Мы просидели с Машей до четырех утра по местному времени, мы болтали обо всем на свете, время от времени прикладываясь к канистре. Оказалось, что у нас с ней (с Машей, а не с канистрой) много общего.
Маша тоже родилась в бедном районе большого города, только не Нью-Йорка, а Казани. Маше тоже повезло, она тоже ухитрилась выхлопотать стипендию в университете, отучиться и получить нормальное образование, только специальность у нее была другая - не менеджмент, а медицина, и окончила университет Маша без отличия.
Ее распределили участковым врачом в глухой сибирский край, который даже медвежьим углом не назовешь, потому что медведи там не водятся, а водятся песцы и северные олени. Из людей в этом краю обитают только реликтовые оленеводы, чей быт за последнюю тысячу лет почти не изменился, разве что место луков со стрелами заняли пулевые ружья. Бластеров оленеводы не признают, им оружие нужно не для самообороны и развлечения, а для охоты. А на охоте бластер не годится - охотнику нужна тушка и шкура, а не облачко жареной пыли.

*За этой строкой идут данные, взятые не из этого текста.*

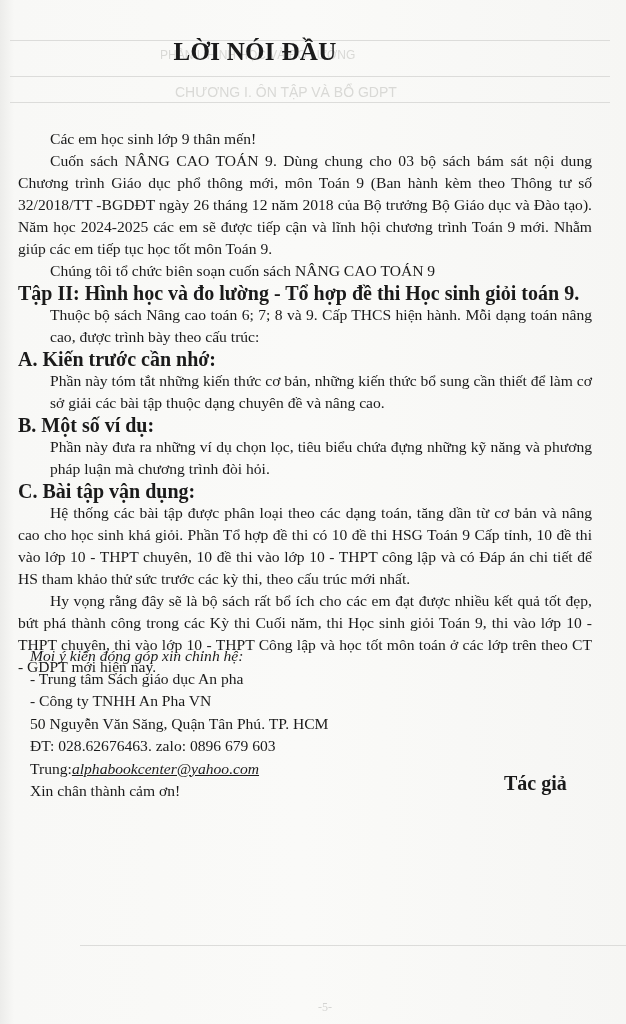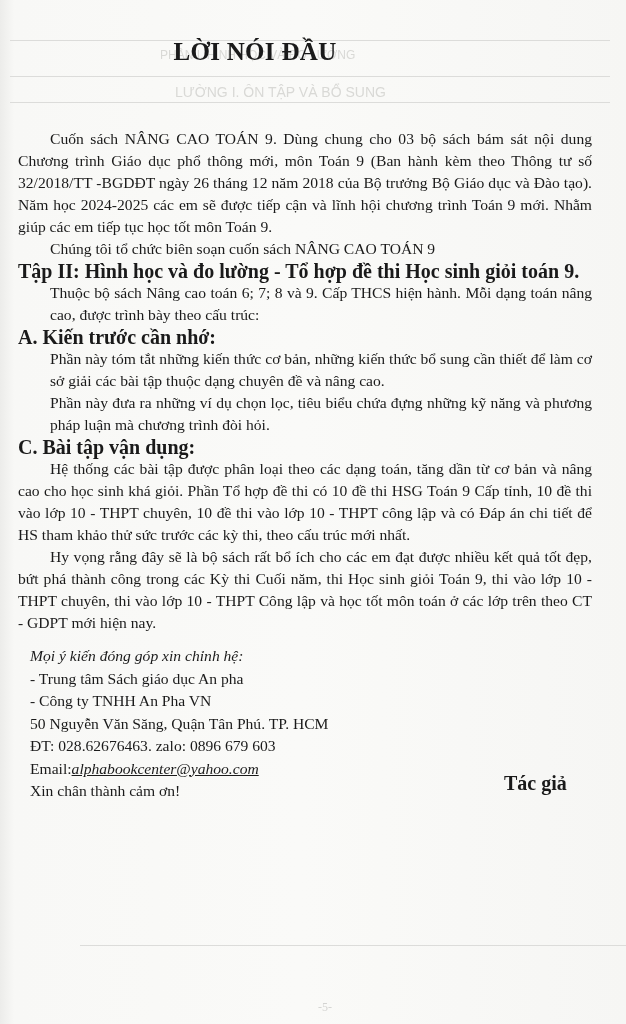--- a/index.html
+++ b/index.html
@@ -35,50 +35,52 @@
   .pagenum { position: absolute; top: 1000px; left: 318px; color: #d4d4d2; font-size: 12px; }
 </style>
 </head>
 <body>
 
 <div class="page">
 
   <div class="ghost-line" style="top:40px;left:10px;width:600px;"></div>
   <div class="ghost" style="top:48px;left:160px;font-size:12px;">PHẦN I. HÌNH HỌC VÀ ĐO LƯỜNG</div>
   <div class="ghost-line" style="top:76px;left:10px;width:600px;"></div>
-  <div class="ghost" style="top:84px;left:175px;font-size:14px;">LƯỜNG I. ÔN TẬP VÀ BỔ SUNG</div>
+  <div class="ghost" style="top:84px;left:175px;font-size:14px;">CHƯƠNG I. ÔN TẬP VÀ BỔ GDPT</div>
   <div class="ghost-line" style="top:102px;left:10px;width:600px;"></div>
   <div class="ghost-line" style="top:945px;left:80px;width:546px;"></div>
   <div class="pagenum">-5-</div>
 
   <div class="title">LỜI NÓI ĐẦU</div>
 
   <div class="content">
+    <p class="p ind">Các em học sinh lớp 9 thân mến!</p>
     <p class="p ind">Cuốn sách NÂNG CAO TOÁN 9. Dùng chung cho 03 bộ sách bám sát nội dung Chương trình Giáo dục phổ thông mới, môn Toán 9 (Ban hành kèm theo Thông tư số 32/2018/TT -BGDĐT ngày 26 tháng 12 năm 2018 của Bộ trưởng Bộ Giáo dục và Đào tạo). Năm học 2024-2025 các em sẽ được tiếp cận và lĩnh hội chương trình Toán 9 mới. Nhằm giúp các em tiếp tục học tốt môn Toán 9.</p>
     <p class="p ind">Chúng tôi tổ chức biên soạn cuốn sách NÂNG CAO TOÁN 9</p>
     <p class="p head">Tập II: Hình học và đo lường - Tổ hợp đề thi Học sinh giỏi toán 9.</p>
     <p class="p sub">Thuộc bộ sách Nâng cao toán 6; 7; 8 và 9. Cấp THCS hiện hành. Mỗi dạng toán nâng cao, được trình bày theo cấu trúc:</p>
 
     <p class="p head">A. Kiến trước cần nhớ:</p>
     <p class="p sub">Phần này tóm tắt những kiến thức cơ bản, những kiến thức bổ sung cần thiết để làm cơ sở giải các bài tập thuộc dạng chuyên đề và nâng cao.</p>
 
+    <p class="p head">B. Một số ví dụ:</p>
     <p class="p sub">Phần này đưa ra những ví dụ chọn lọc, tiêu biểu chứa đựng những kỹ năng và phương pháp luận mà chương trình đòi hỏi.</p>
 
     <p class="p head">C. Bài tập vận dụng:</p>
     <p class="p ind">Hệ thống các bài tập được phân loại theo các dạng toán, tăng dần từ cơ bản và nâng cao cho học sinh khá giỏi. Phần Tổ hợp đề thi có 10 đề thi HSG Toán 9 Cấp tỉnh, 10 đề thi vào lớp 10 - THPT chuyên, 10 đề thi vào lớp 10 - THPT công lập và có Đáp án chi tiết để HS tham khảo thử sức trước các kỳ thi, theo cấu trúc mới nhất.</p>
 
     <p class="p ind">Hy vọng rằng đây sẽ là bộ sách rất bổ ích cho các em đạt được nhiều kết quả tốt đẹp, bứt phá thành công trong các Kỳ thi Cuối năm, thi Học sinh giỏi Toán 9, thi vào lớp 10 - THPT chuyên, thi vào lớp 10 - THPT Công lập và học tốt môn toán ở các lớp trên theo CT - GDPT mới hiện nay.</p>
   </div>
 
   <div class="contact">
     <div class="it">Mọi ý kiến đóng góp xin chỉnh hệ:</div>
     <div>- Trung tâm Sách giáo dục An pha</div>
     <div>- Công ty TNHH An Pha VN</div>
     <div>50 Nguyễn Văn Săng, Quận Tân Phú. TP. HCM</div>
     <div>ĐT: 028.62676463. zalo: 0896 679 603</div>
     <div>
-      <span>Email:</span><a class="email-link">alphabookcenter@yahoo.com</a>
+      <span>Trung:</span><a class="email-link">alphabookcenter@yahoo.com</a>
     </div>
     <div>Xin chân thành cảm ơn!</div>
   </div>
 
   <div class="author">Tác giả</div>
 </div>
 
 </body></html>

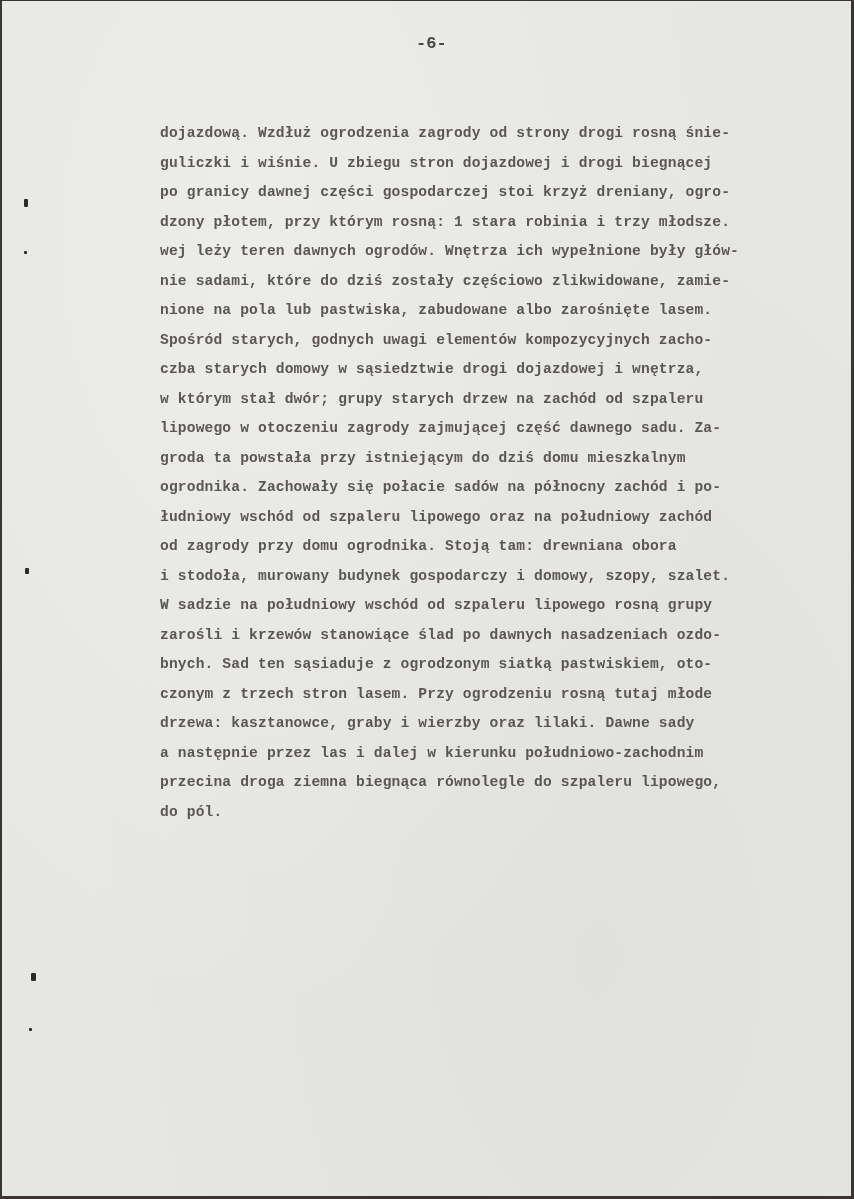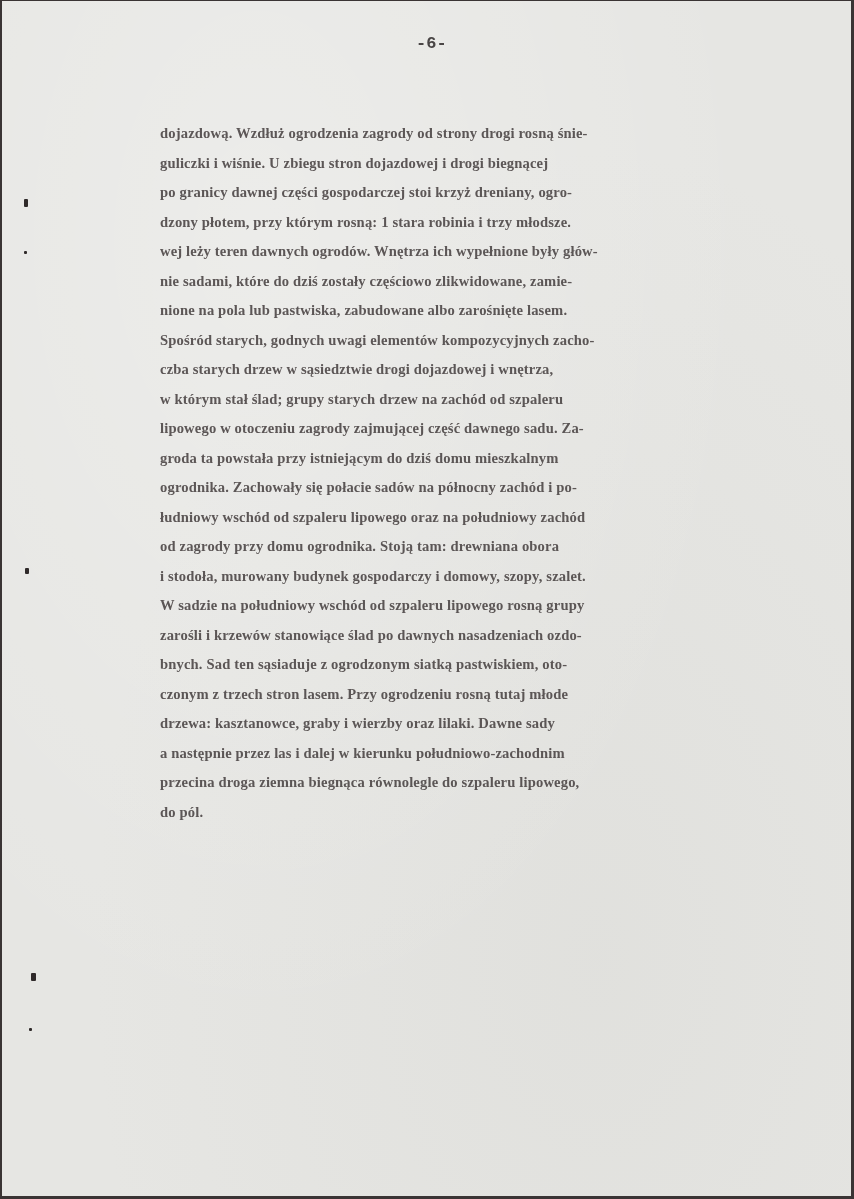--- a/index.html
+++ b/index.html
@@ -34,21 +34,21 @@
     color: #4a4646;
     letter-spacing: 0px;
   }
   .body-text {
     position: absolute;
     left: 158px;
     top: 118px;
     width: 690px;
   }
   .line {
-    font-family: Liberation Serif, serif;
+    font-family: Liberation Mono, monospace;
     font-size: 14.6px;
     font-weight: bold;
     color: #504a4a;
     height: 29.5px;
     line-height: 29.5px;
     white-space: pre;
     letter-spacing: 0.15px;
     opacity: 0.92;
   }
   .line.indent {
@@ -68,22 +68,22 @@
 
   <div class="body-text" id="body-text">
       <div class="line">dojazdową. Wzdłuż ogrodzenia zagrody od strony drogi rosną śnie-</div>
       <div class="line">guliczki i wiśnie. U zbiegu stron dojazdowej i drogi biegnącej</div>
       <div class="line">po granicy dawnej części gospodarczej stoi krzyż dreniany, ogro-</div>
       <div class="line">dzony płotem, przy którym rosną: 1 stara robinia i trzy młodsze.</div>
       <div class="line">wej leży teren dawnych ogrodów. Wnętrza ich wypełnione były głów-</div>
       <div class="line">nie sadami, które do dziś zostały częściowo zlikwidowane, zamie-</div>
       <div class="line">nione na pola lub pastwiska, zabudowane albo zarośnięte lasem.</div>
       <div class="line">Spośród starych, godnych uwagi elementów kompozycyjnych zacho-</div>
-      <div class="line">czba starych drzew w sąsiedztwie drogi dojazdowej i wnętrza,</div>
-      <div class="line">w którym stał ślad; grupy starych drzew na zachód od szpaleru</div>
+      <div class="line">czba starych domowy w sąsiedztwie drogi dojazdowej i wnętrza,</div>
+      <div class="line">w którym stał dwór; grupy starych drzew na zachód od szpaleru</div>
       <div class="line">lipowego w otoczeniu zagrody zajmującej część dawnego sadu. Za-</div>
       <div class="line">groda ta powstała przy istniejącym do dziś domu mieszkalnym</div>
       <div class="line">ogrodnika. Zachowały się połacie sadów na północny zachód i po-</div>
       <div class="line">łudniowy wschód od szpaleru lipowego oraz na południowy zachód</div>
       <div class="line">od zagrody przy domu ogrodnika. Stoją tam: drewniana obora</div>
       <div class="line">i stodoła, murowany budynek gospodarczy i domowy, szopy, szalet.</div>
       <div class="line">W sadzie na południowy wschód od szpaleru lipowego rosną grupy</div>
       <div class="line">zarośli i krzewów stanowiące ślad po dawnych nasadzeniach ozdo-</div>
       <div class="line">bnych. Sad ten sąsiaduje z ogrodzonym siatką pastwiskiem, oto-</div>
       <div class="line">czonym z trzech stron lasem. Przy ogrodzeniu rosną tutaj młode</div>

Работа Маши сводилась в основном к приему родов, причем не столько у женщин, сколько у домашних олених. Бесплатный ветеринарный врач оленеводам не положен, денег у оленеводов не бывает никогда, так что Маша имела полное право отказывать клиентам в решении их ветеринарных проблем, но другой работы почти не было, а без работы скучно. Сами оленеводы редко обращаются к врачам, лучшими врачами они считают своих шаманов, а если шаман не помог, что ж - такова воля бога. Маша долго не понимала, как можно так жить, но со временем она научилась если не понимать, то хотя бы принимать странную философию людей, по собственной воле живущих в первобытном строе. А потом в один прекрасный день старый седой шаман окрестил Машу, повесил ей на шею крестик из моржовой кости и Маша стала не то чтобы своя, но уже не совсем чужая.
Маша ударилась в мистицизм и одно время даже подумывала, не уйти ли ей в один из немногих сохранившихся монастырей, но жизнь повернулась иначе. Нелепая случайность рассорила ее с духовным отцом, выбросила из христианского мира, а дальше жизнь пошла совсем в другую сторону. Скука, наркотики, виртуалка, больница, вначале обычная, затем психиатрическая, отзыв лицензии, трущобы, снова наркотики, проституция, кражи, тюрьма, снова трущобы… А потом господь смилостивился и Маше предложили завербоваться в дальний космос. И она попала на Мимир.